Invoking Orwell weakens the otherwise cogent argument presented here, and serves only to add drama at the expense of credibility. “Nineteen Eighty Four” is not a cautionary tale about the dangers of health databases or a state bent on preventative care. The points made are also important enough as they stand; hyperbole wasn’t necessary.
The transition of eHealth from being part of the Ministry to becoming an agency created some confusion about the custodianship of the data. When eHealth became an agency, the Ministry rightly decided to review the data sharing agreements in this new light, depite political pressure from eHealth to force the issue. These agreements are still being negotiated and are by no means ratified and the data has not been shared.
“Is it not reasonably possible to obtain an individual’s consent in a timely manner?”
let’s rephrase this for clarity: “is it possible to obtain the consent of 900,000 individuals in a timely manner?”. I vote No. I think MOHTLC has a strong , strong case for an exception under 38(1)a.
The idea of asking doctors for patient list is,as they say, laugh out loud funny. Do doctors really know – off the top of their head – which of their patients have Diabetes? How would they find that out? by combing through years of paper medical records by hand? How many years would that take.
Sorry, I just don’t see the big brother aspect here. for a first pass baseline/data gathering exercise this is a decent approach. I’m glad to see some forward progress!
Jonk
You argue that consent in a timely manner is impossible but who has established any timeframe for this exercise? Is there a timetable we don’t know about?
You also state that doctors shouldn’t be asked for patient lists. I didn’t suggest that but it does appear that doctors will be asked to verify lists first. Doesn’t that involve checking those very same paper medical records you refer to? Since the MOHLTC wants the list verified – and is paying for it – it would seem they don’t think it’s “laugh out loud funny”.

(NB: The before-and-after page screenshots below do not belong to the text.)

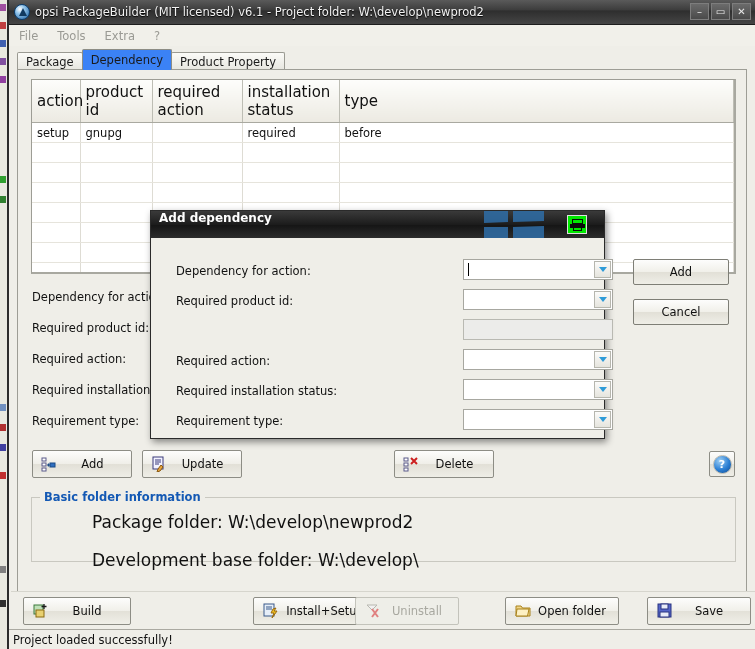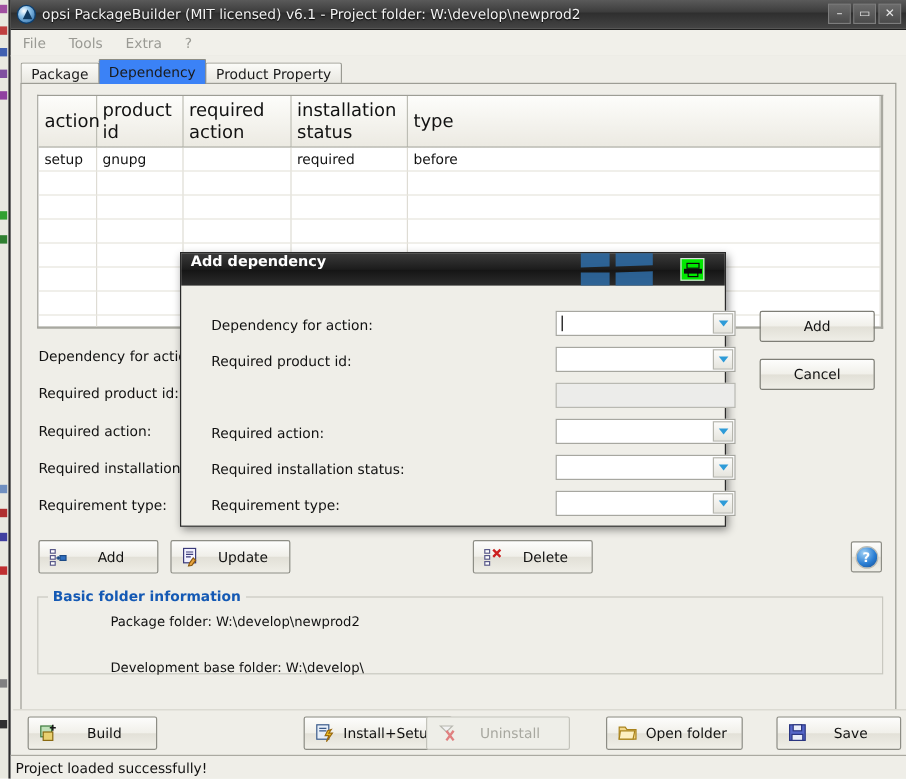--- a/index.html
+++ b/index.html
@@ -189,21 +189,21 @@
   #groupbox {
     position: absolute; left: 13px; top: 427px; right: 10px; height: 65px;
     border: 1px solid #c9c8c0;
     box-sizing: border-box;
   }
   #group-title {
     position: absolute; left: 8px; top: -8px;
     background: #efeee8; padding: 0 4px;
     color: #1459b4; font-weight: bold; font-size: 11.5px;
   }
-  .folder-line { position: absolute; left: 60px; font-size: 11px; color: #111; }
+  .folder-line { position: absolute; left: 60px; font-size: 17px; color: #111; }
 
   
   #bottom-bar {
     position: absolute; left: 2px; right: 0; bottom: 19px; height: 38px;
     background: #efeee8;
     border-top: 1px solid #d6d5cd;
   }
   .bbtn {
     position: absolute; top: 5px; height: 28px;
     background: linear-gradient(180deg, #fdfdfc 0%, #f1f0ea 48%, #e3e1d8 52%, #f0efe8 100%);
@@ -509,21 +509,21 @@
       <span class="bicon">
         <svg width="16" height="16" viewBox="0 0 16 16">
           <rect x="1" y="1" width="10" height="12" fill="#e6eef8" stroke="#3a5a8a"></rect>
           <path d="M3 4h6 M3 6h6" stroke="#3a5a8a"></path>
           <path d="M10 6l-2 4h3l-2 5 5-7h-3l2-3z" fill="#f0c020" stroke="#9a6a10"></path>
         </svg>
       </span>
       <span class="blabel">Install+Setup</span>
     </div>
 
-    <div class="bbtn off" style="left:344px;width:120px;left:344px;">
+    <div class="bbtn off" style="left:344px;width:104px;left:344px;">
       <span class="bicon">
         <svg width="16" height="16" viewBox="0 0 16 16">
           <path d="M2 2h10l-5 5z" fill="#f2f2f2" stroke="#b8b8b0"></path>
           <path d="M7 6l6 8 M13 6l-6 8" stroke="#e08080" stroke-width="2"></path>
         </svg>
       </span>
       <span class="blabel">Uninstall</span>
     </div>
 
     <div class="bbtn" style="left:494px;width:114px;">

If you can’t see a big brother aspect here, that’s ok. You’re entitled to your opinion. My only questions – since you’ve used a Government of Ontario IP address – is to ask whether you’re a government employee or a contractor/consultant? And what Ministry are you working in?
My sympathies are with the ministry on this one, and that is independent of where I work. If this is not permitted by the legislation, in my view it should be.
I do not think it’s appropriate for the list owner to speculate on the motives of commentors based on their IP addresses. To some extent it’s an infringement on their privacy. We’re not talking about astroturfing here, with a horde of insiders anonymously defending the policy to make it look more popular than it is. The views expressed by ‘jonk’ are ones that may reasonably be held by anyone. You are free to disagree, and as a matter of law he/she may be wrong, but those observations do not turn on where he/she works. (Are you suggesting that the remarks may be more or less valid depending on whether ‘jonk’ worked at MOHTLC or MNR or … wherever?)